> _Exercise requirements_:
Each line starting at the one that contains "(196, 407) none" and ending at the one that contains "(153, 519) none" must be returned exactly, and the rest of the listing is left out.

> _Dataset excerpts_:
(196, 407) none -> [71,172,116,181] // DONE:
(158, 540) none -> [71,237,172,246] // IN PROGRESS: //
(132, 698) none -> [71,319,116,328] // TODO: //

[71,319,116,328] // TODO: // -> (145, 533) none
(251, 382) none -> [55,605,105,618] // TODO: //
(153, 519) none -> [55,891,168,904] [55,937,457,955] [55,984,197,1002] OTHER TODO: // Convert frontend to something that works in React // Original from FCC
--
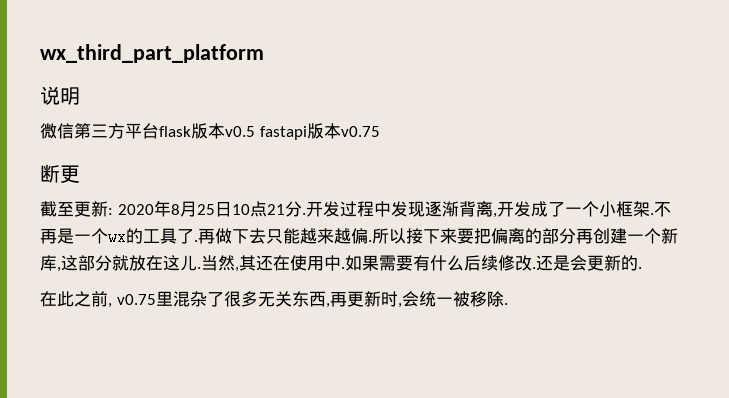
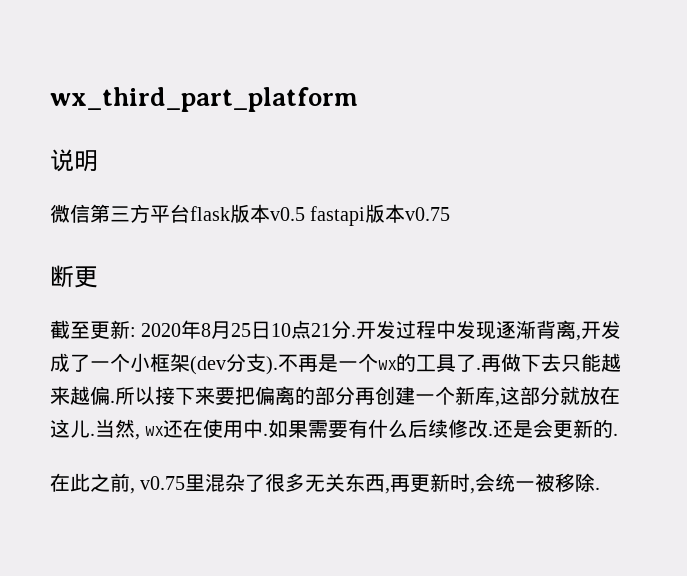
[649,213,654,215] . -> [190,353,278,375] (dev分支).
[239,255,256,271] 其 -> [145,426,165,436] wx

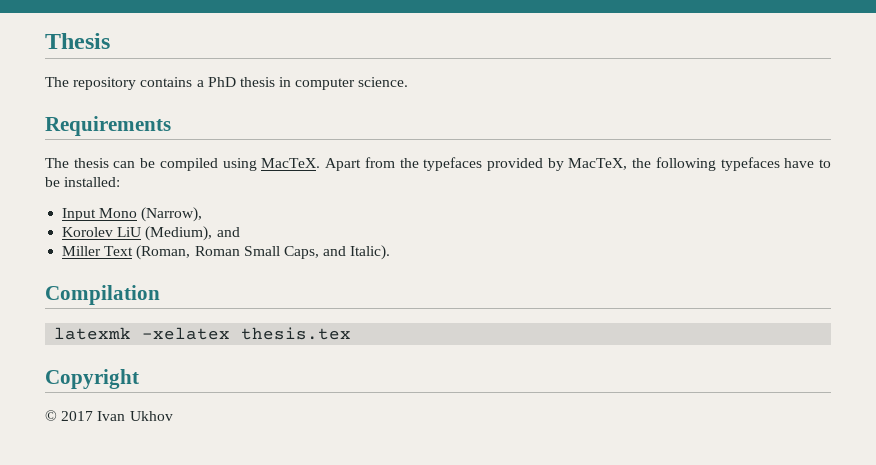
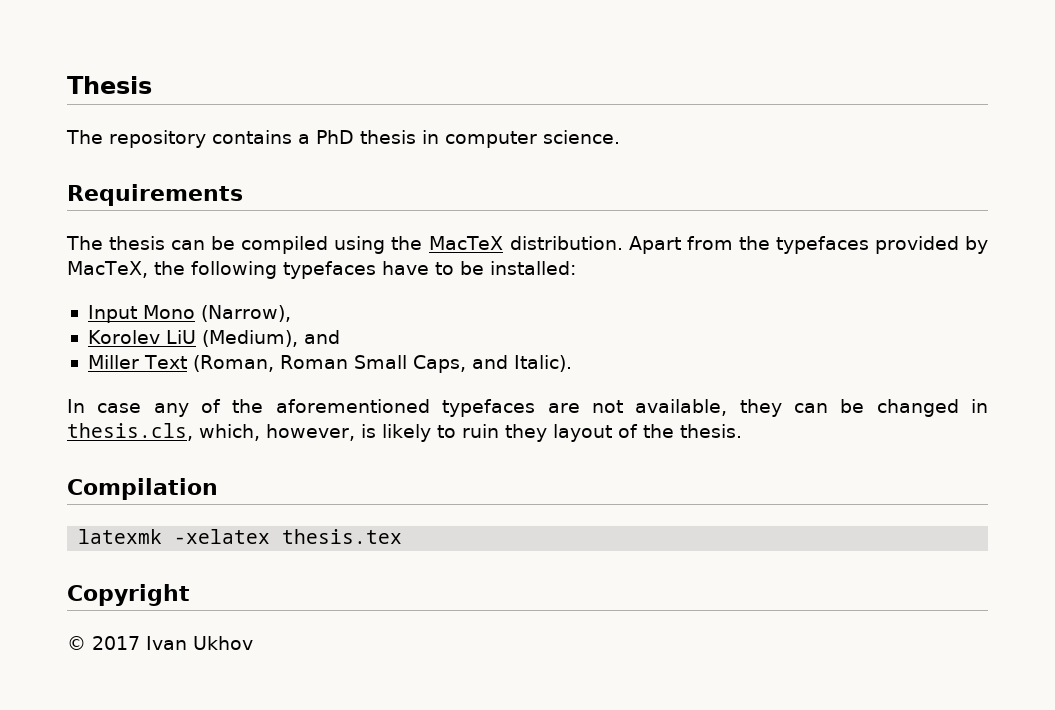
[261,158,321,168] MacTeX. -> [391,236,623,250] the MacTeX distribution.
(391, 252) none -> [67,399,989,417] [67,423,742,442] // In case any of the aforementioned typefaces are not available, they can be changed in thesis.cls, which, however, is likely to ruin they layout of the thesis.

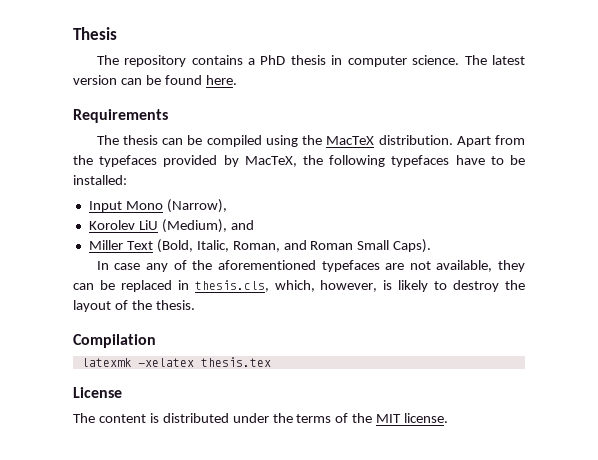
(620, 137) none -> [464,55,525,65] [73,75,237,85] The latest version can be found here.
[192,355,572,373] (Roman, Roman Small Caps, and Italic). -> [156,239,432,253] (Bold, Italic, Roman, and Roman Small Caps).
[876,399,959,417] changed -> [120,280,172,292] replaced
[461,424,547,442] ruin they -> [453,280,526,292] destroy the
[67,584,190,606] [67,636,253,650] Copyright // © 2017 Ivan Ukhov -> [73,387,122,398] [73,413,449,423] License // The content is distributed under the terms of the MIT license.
---
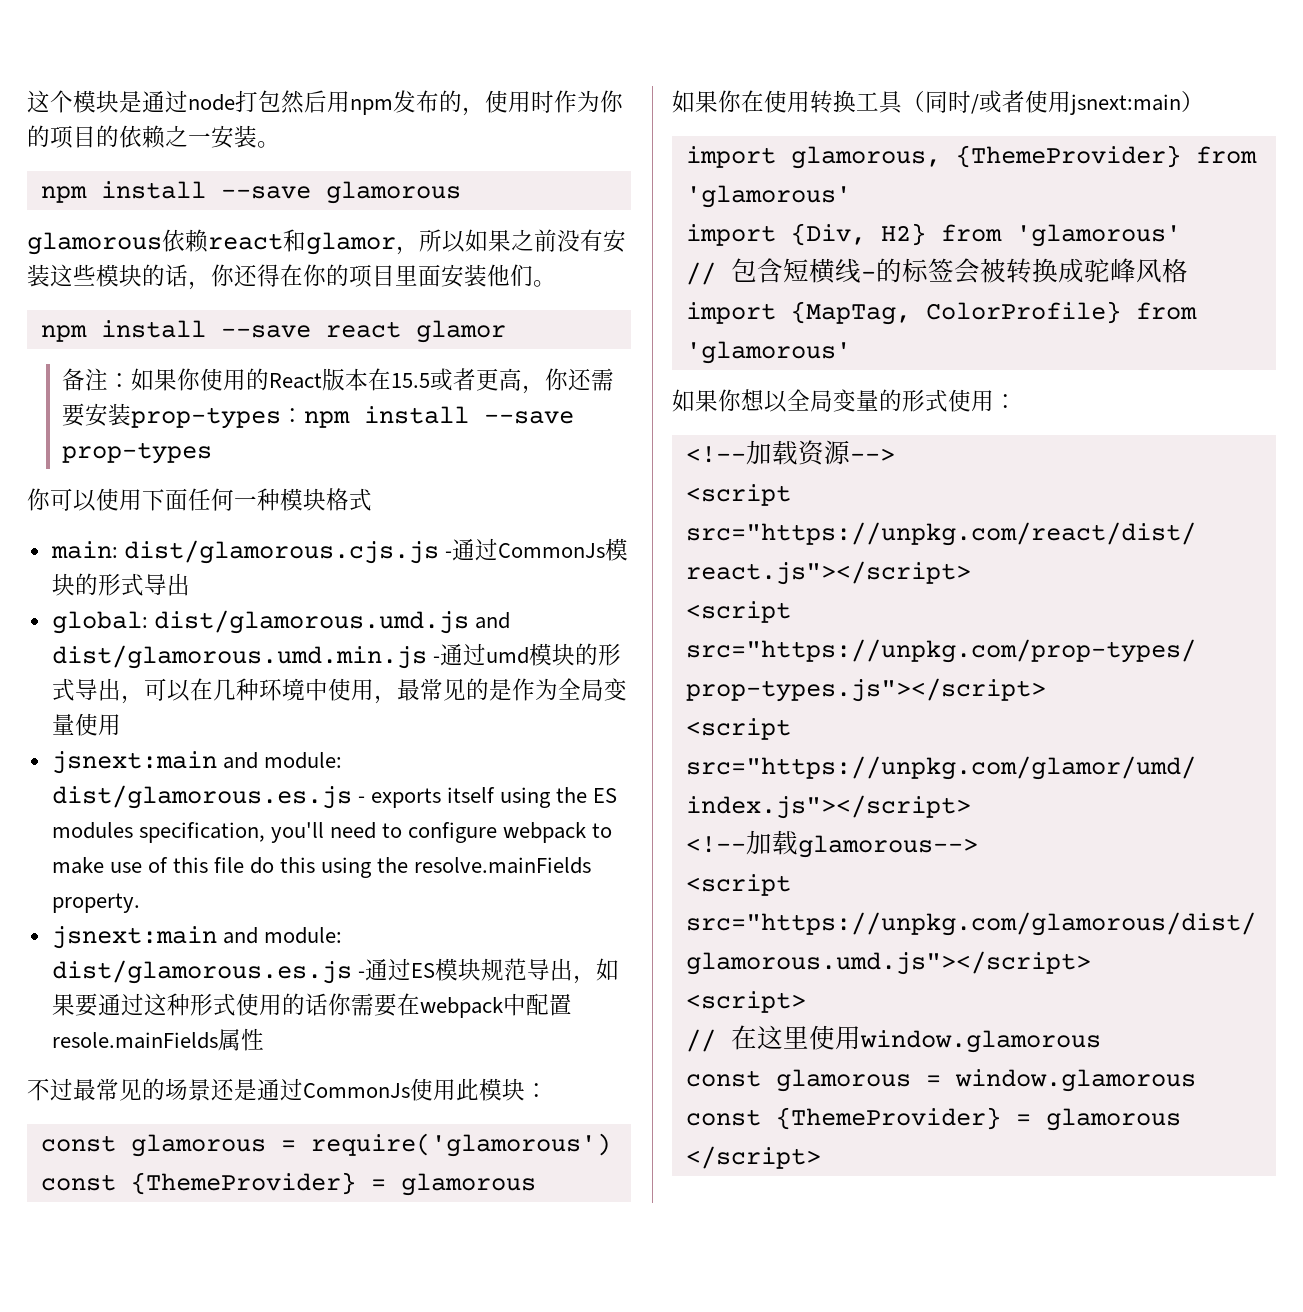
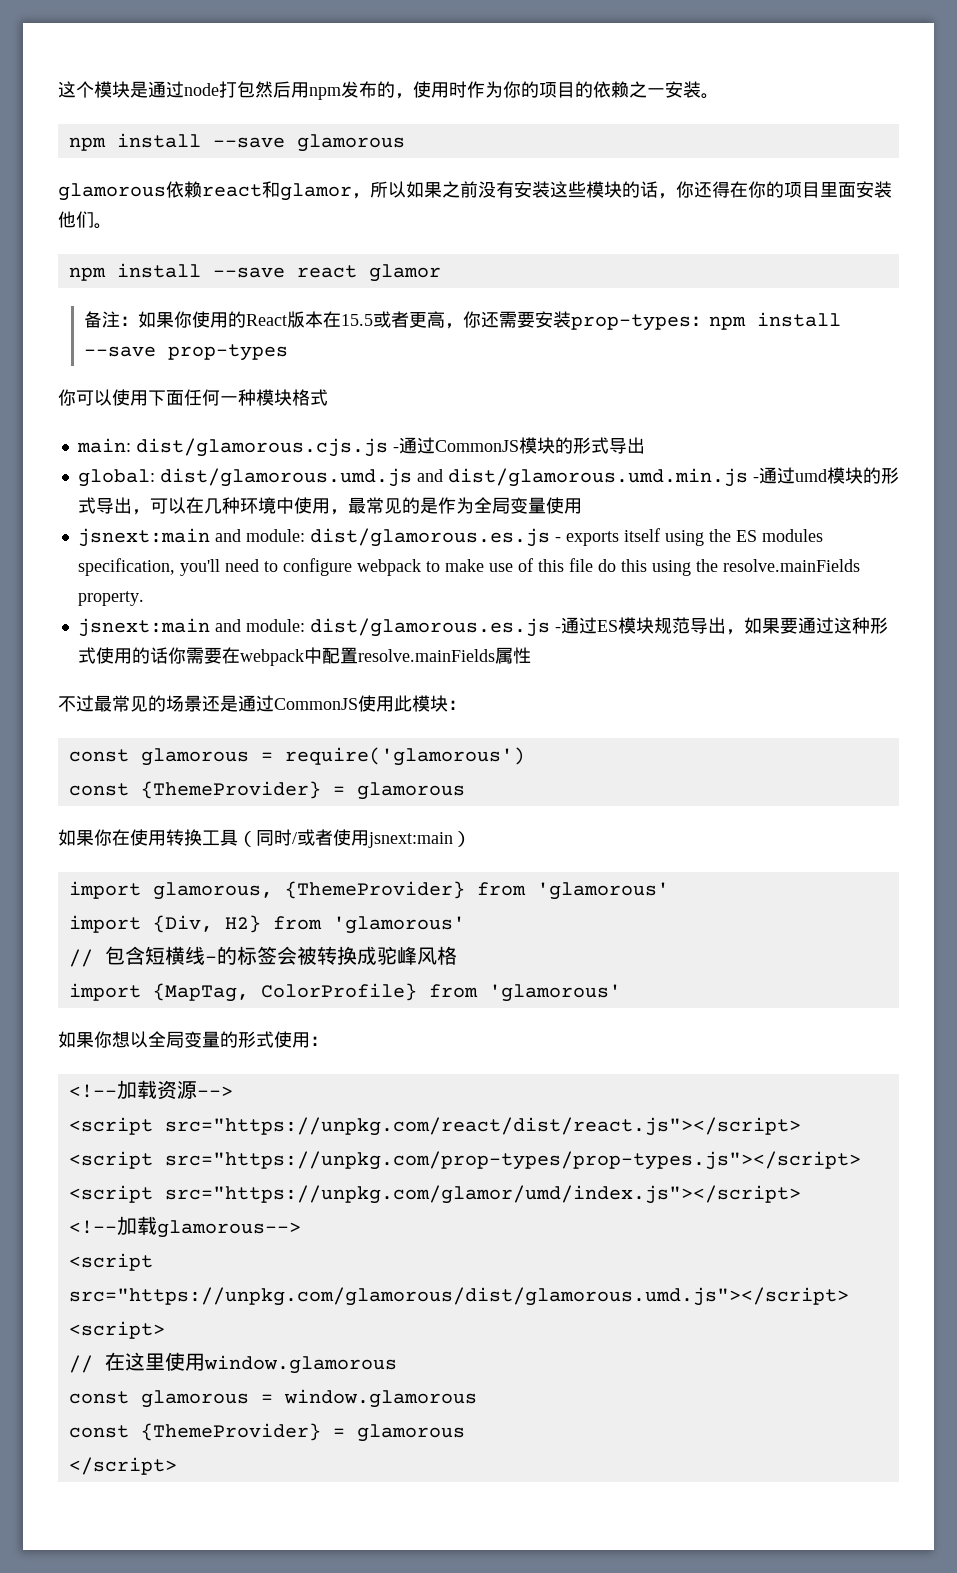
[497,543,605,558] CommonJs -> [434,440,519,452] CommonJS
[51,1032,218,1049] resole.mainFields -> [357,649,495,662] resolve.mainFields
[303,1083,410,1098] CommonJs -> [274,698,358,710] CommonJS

> _Result_:
(196, 407) none -> [71,172,116,181] // DONE:
(158, 540) none -> [71,237,172,246] // IN PROGRESS: //
(132, 698) none -> [71,319,116,328] // TODO: //

[71,319,116,328] // TODO: // -> (145, 533) none
(251, 382) none -> [55,605,105,618] // TODO: //
(153, 519) none -> [55,891,168,904] [55,937,457,955] [55,984,197,1002] OTHER TODO: // Convert frontend to something that works in React // Original from FCC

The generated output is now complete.